Giulia ultimately retained the title, but both women looked like stars. This is where WWE is succeeding brilliantly right now. The midcard has actual teeth. For years, the women's division outside of the top title picture felt like an afterthought. Random tag matches with no stakes. Now, the United States Championship feels vital. It gives incredibly talented performers like Giulia and Stratton a massive platform to steal the show.

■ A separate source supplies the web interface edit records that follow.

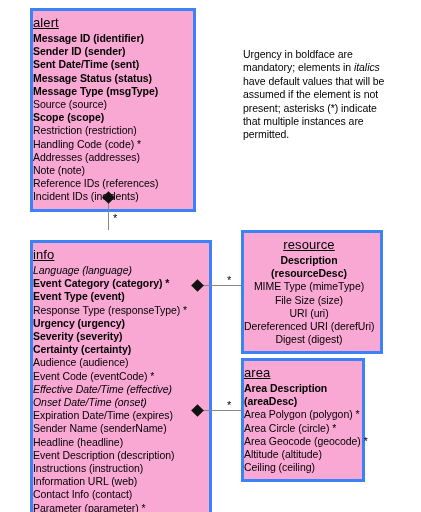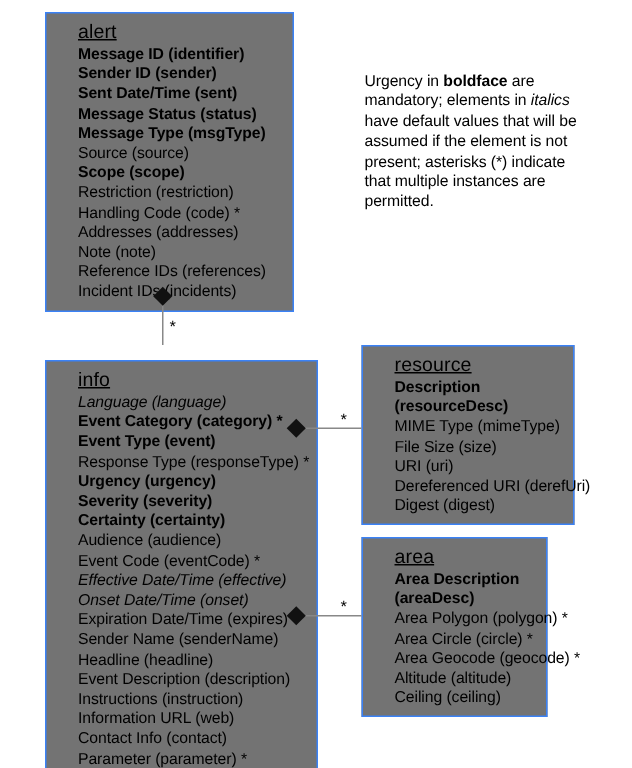"alert" .uml-box { background: #737373 -> #f9a8d4; border: 1px solid #3b82f6 -> 3px solid #3b82f6; padding: 4px 6px 5px 21px -> 4px 6px 5px 0 }
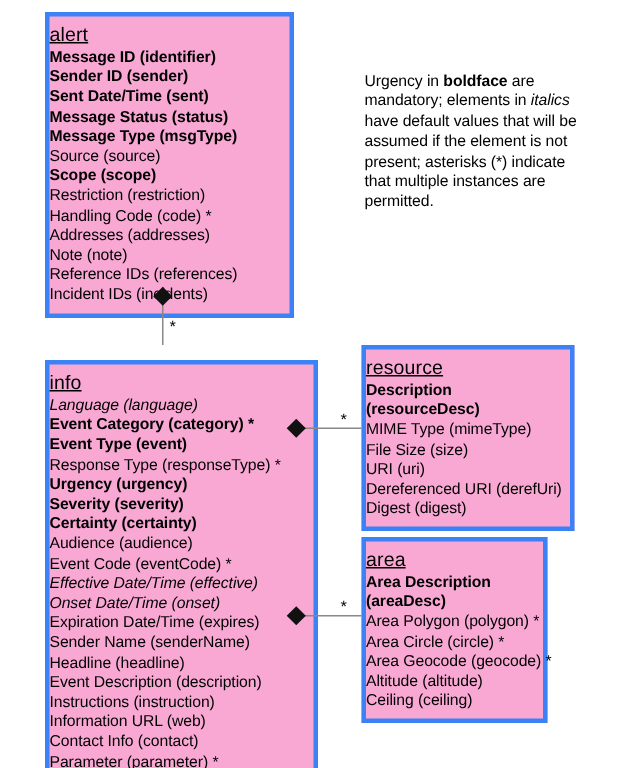"boldface" #legend-note b { font-weight: bold -> normal }
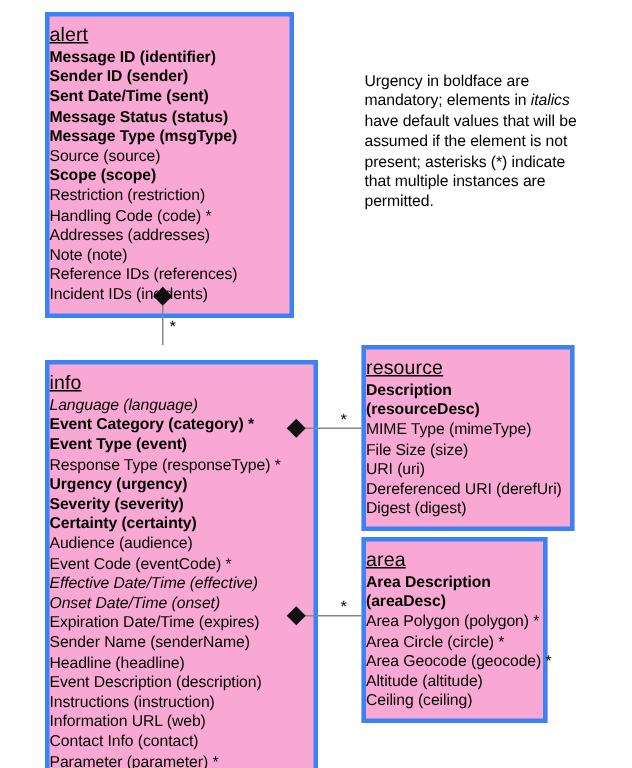"resource" #box-resource { text-align: none -> center }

The Absurdity of the Internet
And then there is the absolute clown show happening online. Ringside News broke the story that the 'Bad Ass Construction Worker' is calling out Randy Orton, which is easily the funniest thing to happen this week. This guy went viral for yelling at Matt Riddle, and apparently decided that picking a fight with a legendary sociopath was the logical next step.
I highly doubt Randy Orton even knows how to log into his own social media accounts, let alone cares about a guy in a hard hat making empty threats. But the internet loved it. It generated a million memes within an hour. It is stupid, it is pointless, and it is weirdly entertaining. It’s the exact opposite of the serious, character-driven storytelling happening at the top of the card.
As we stare down the barrel of April, the anticipation is building. WrestleMania 41 is going to be a monster of a show. Night 1 features John Cena's final bow and CM Punk's massive return to the WrestleMania stage. Night 2 rests entirely on Cody Rhodes.
He has the weight of the company on his shoulders. He has a psychotic Randy Orton trying to take his head off. And if Friday Night SmackDown is any indication, the chaos is only going to escalate. Orton is a master of psychological warfare. Dropping Jelly Roll wasn't just about making the crowd cheer. It was about sending a message to Cody.
Cody needs to respond. He cannot walk into Vegas playing defense. He needs to find the ruthless streak that Orton taught him over a decade ago. If he doesn't, we are going to see a new WWE Champion, and the timeline is going to be in absolute ruins.